Nat Biotechnol. 2005 Feb;23(2):227-31

LDespina Siolas¹, ², Cara Lerner³, Julja Burchard³, Wei Ge³, Peter S Linsley³, Patrick J Paddison², Gregory J Hannon² & Michele A Cleary<sup>3

1</sup> Program in Genetics, Stony Brook University, Stony Brook, New York 11794, USA.
² Cold Spring Harbor Laboratory, Watson School of Biological Sciences, 1 Bungtown Road, Cold Spring Harbor, New York 11724, USA.
³ Rosetta Inpharmatics, LLC, a wholly owned subsidiary of Merck and Co., Inc., 401 Terry North, Seattle, Washington 98109, USA.

Abstract

Designing potent silencing triggers is key to the successful application of RNA interference (RNAi) in mammals. Recent studies suggest that the assembly of RNAi effector complexes is coupled to Dicer cleavage. Here we examine whether transfection of optimized Dicer substrates results in an improved RNAi response. Dicer cleavage of chemically synthesized short hairpin RNAs (shRNAs) with 29-base-pair stems and 2-nucleotide 3' overhangs produced predictable homogeneous small RNAs comprising the 22 bases at the 3' end of the stem.

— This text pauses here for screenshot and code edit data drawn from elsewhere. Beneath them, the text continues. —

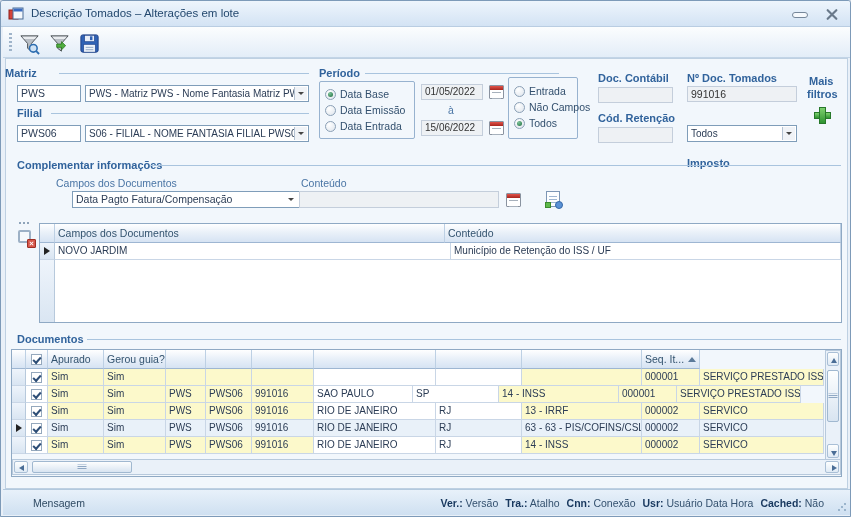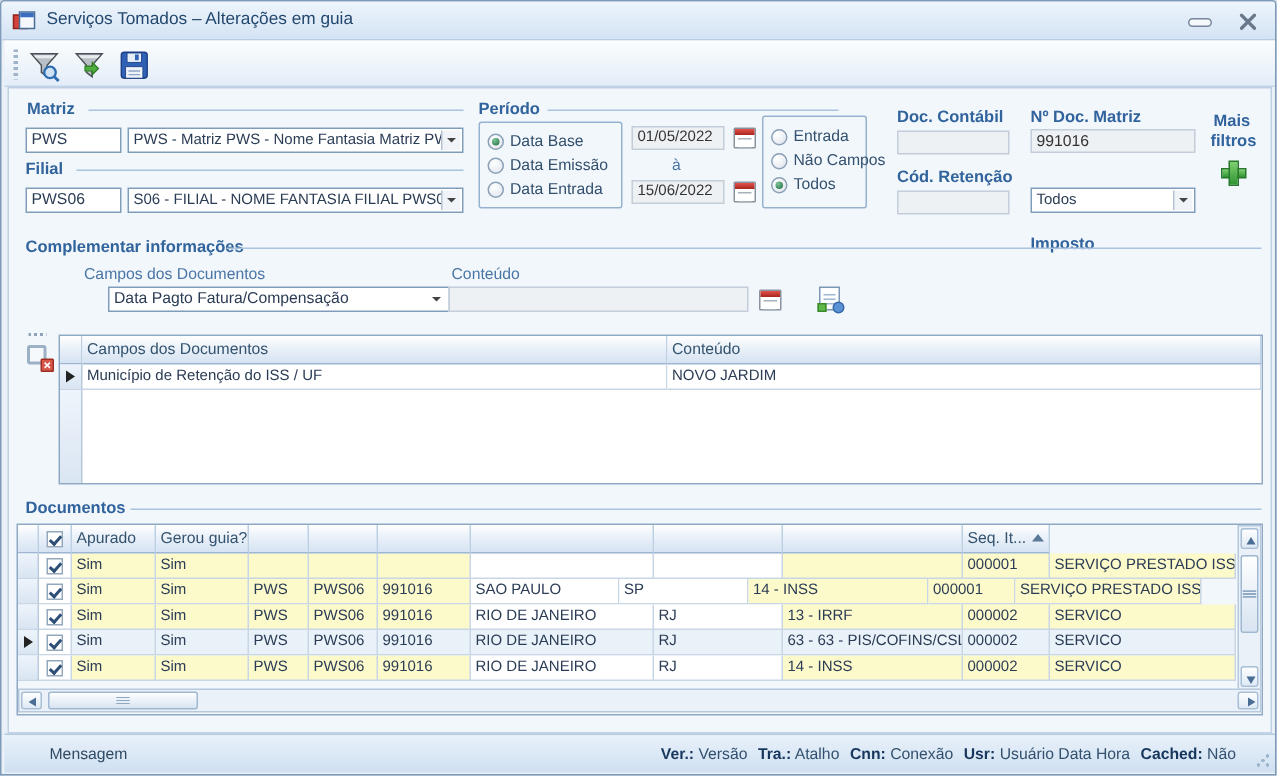"Serviços Tomados – Alterações em" span.title { text: Serviços Tomados – Alterações em guia -> Descrição Tomados – Alterações em lote }
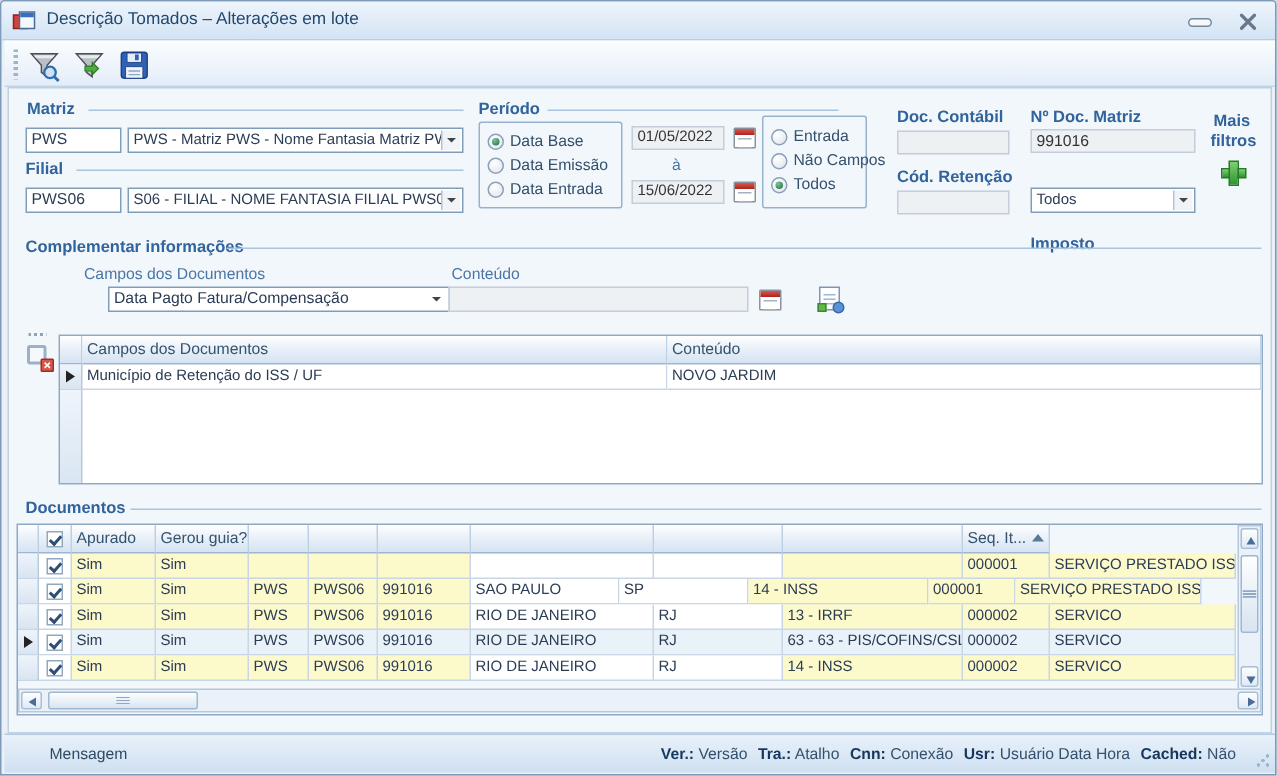"Matriz" span.grp-label { padding-left: 13px -> none }
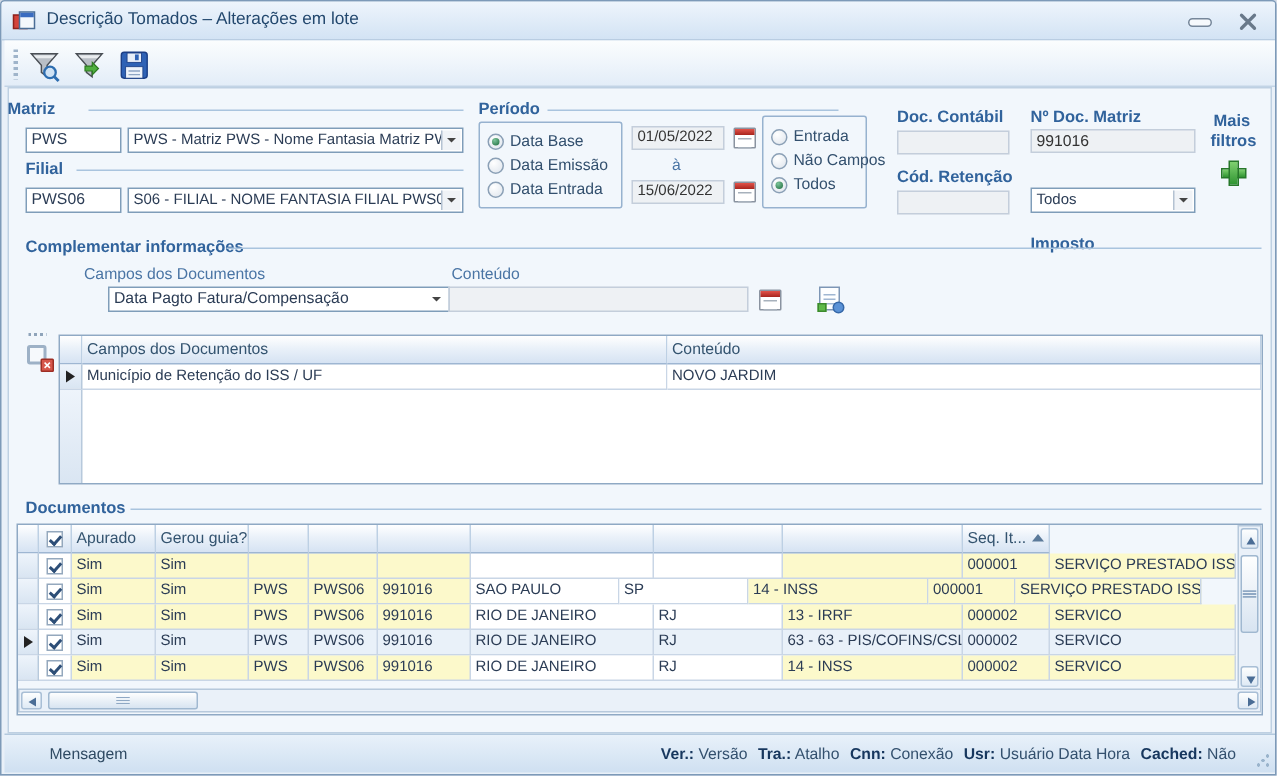"Nº Doc. Matriz" span.grp-label { text: Matriz -> Tomados }
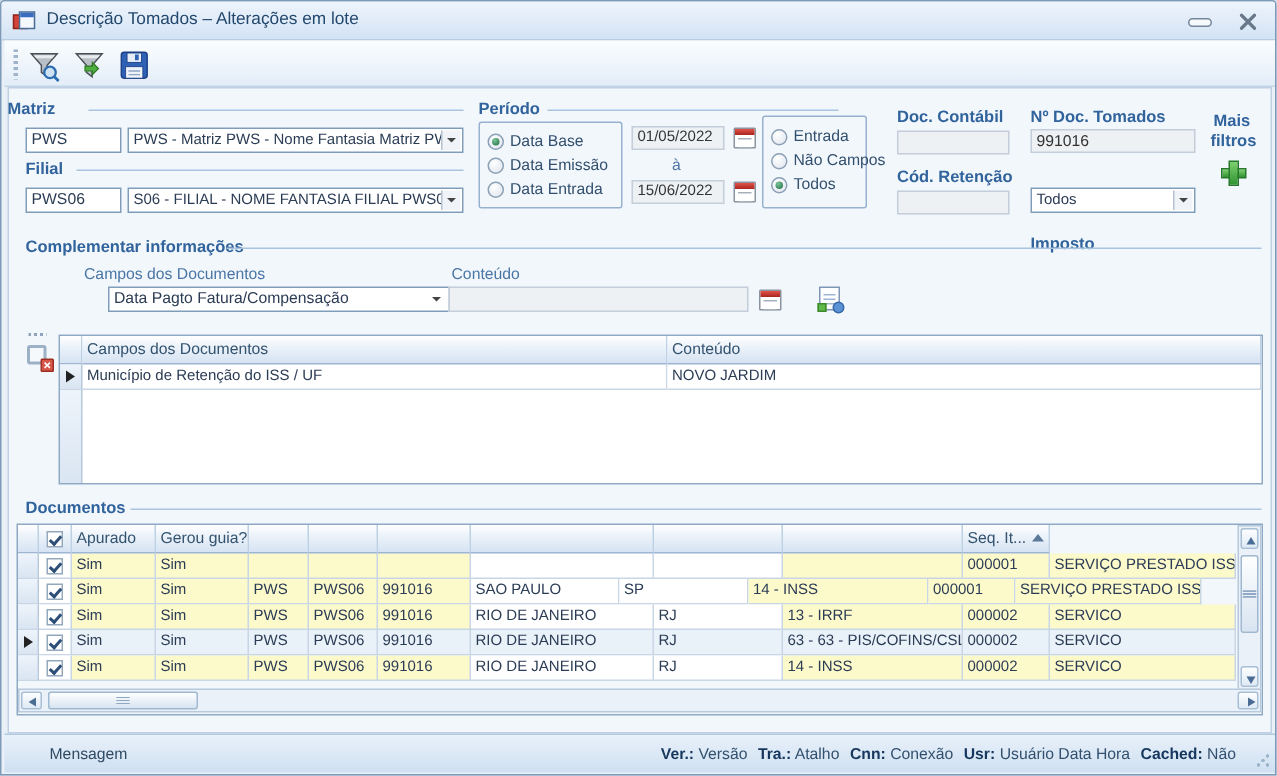"Município de Retenção do ISS" div.dg-cell { order: before "NOVO JARDIM" -> after "NOVO JARDIM" }
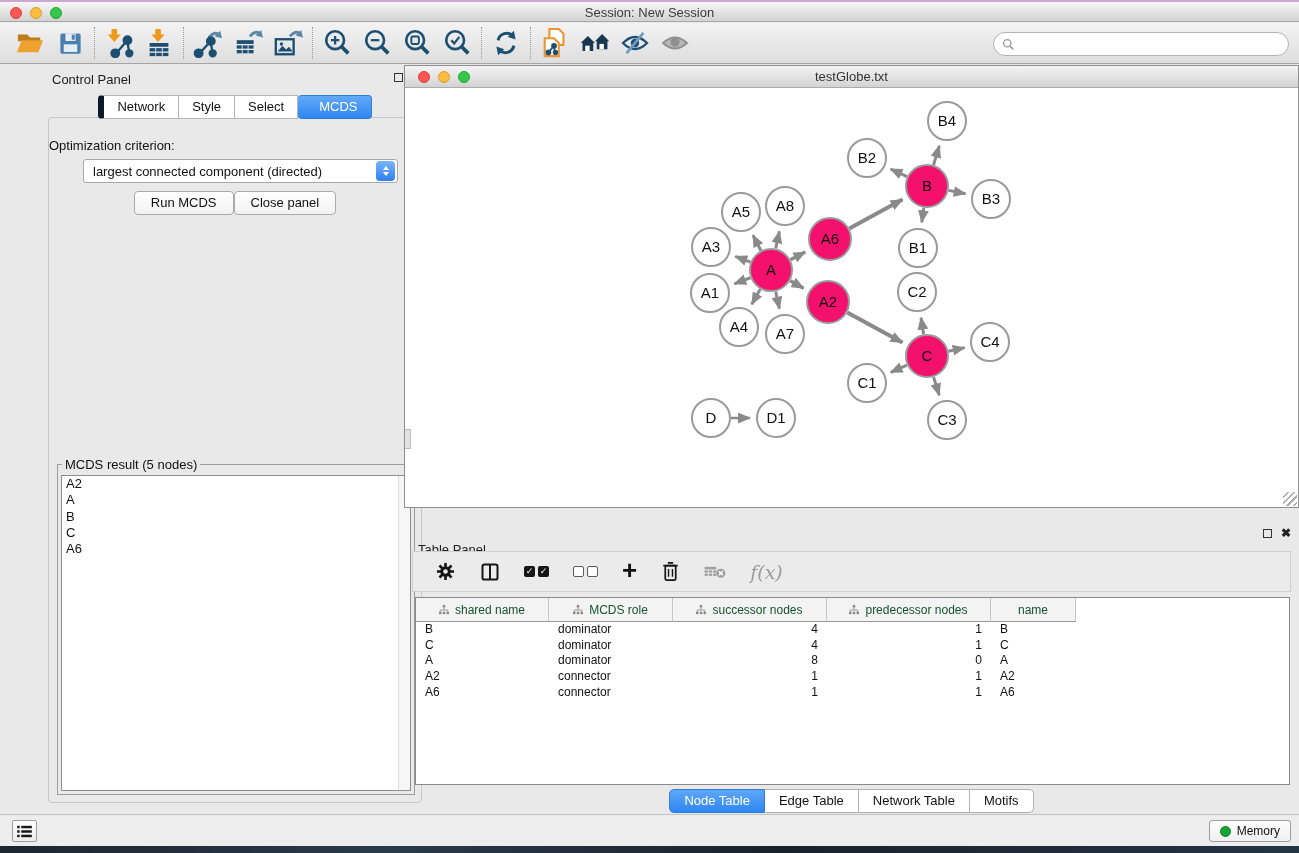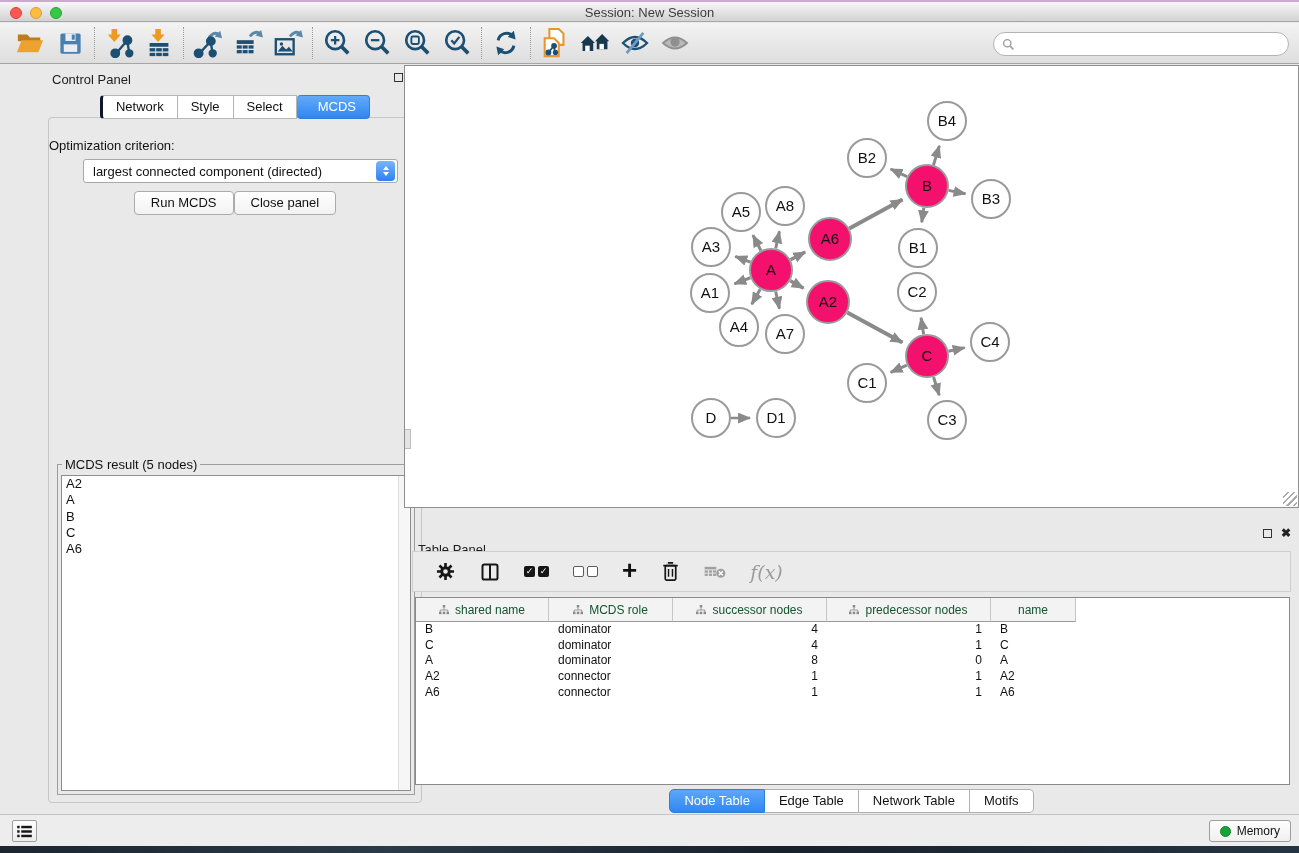"testGlobe.txt" div.net-titlebar { html: none -> <div> <div> <span></span> <span></span> <span></span> </div> <div>testGlobe.txt</div> </div> }
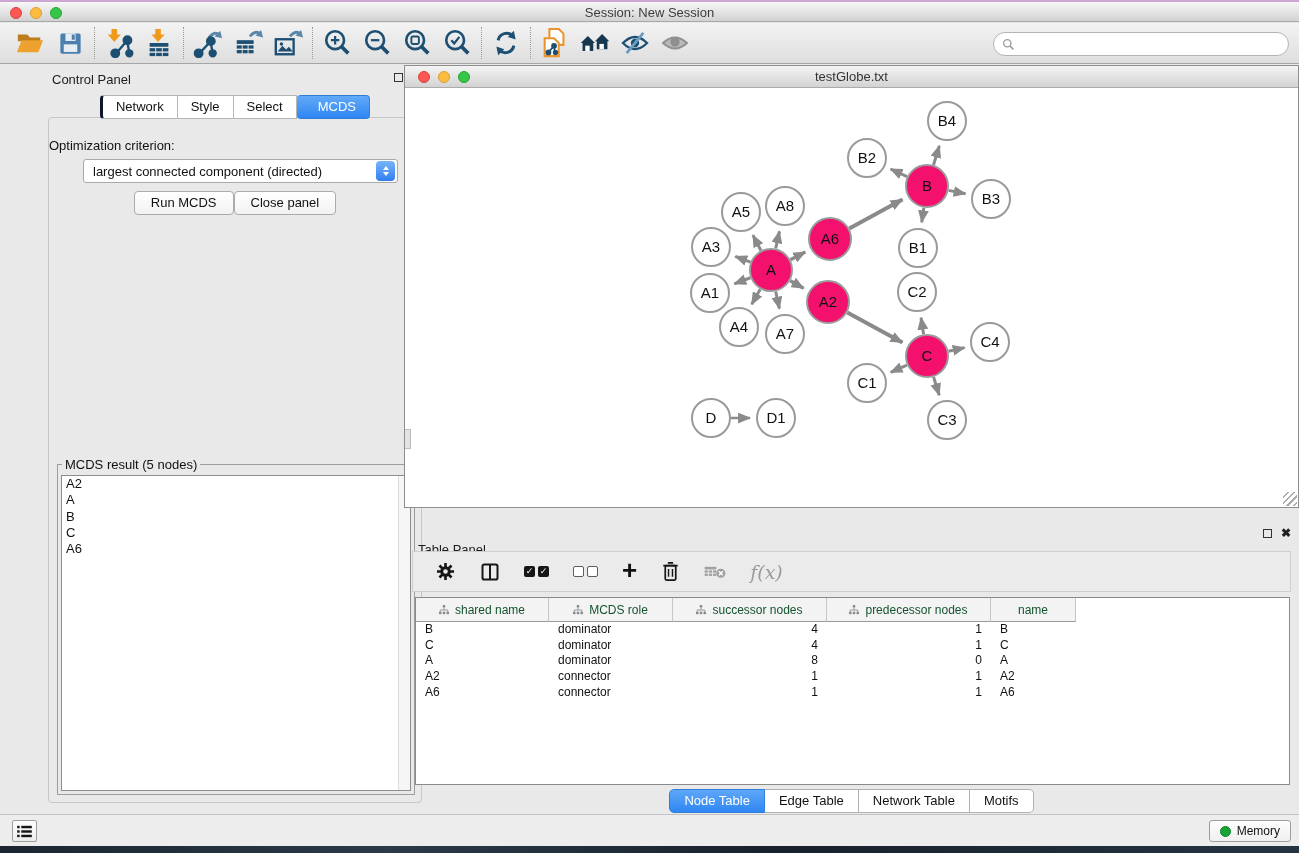"Network" .cp-tab:first-child { border-left: 3px solid #0f172a -> 6px solid #0f172a }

Consequently, direct comparisons of synthetic small interfering RNAs and shRNAs that yield the same small RNA became possible. We found synthetic 29-mer shRNAs to be more potent inducers of RNAi than small interfering RNAs. Maximal inhibition of target genes was achieved at lower concentrations and silencing at 24 h was often greater. These studies provide the basis for an improved approach to triggering experimental silencing via the RNAi pathway.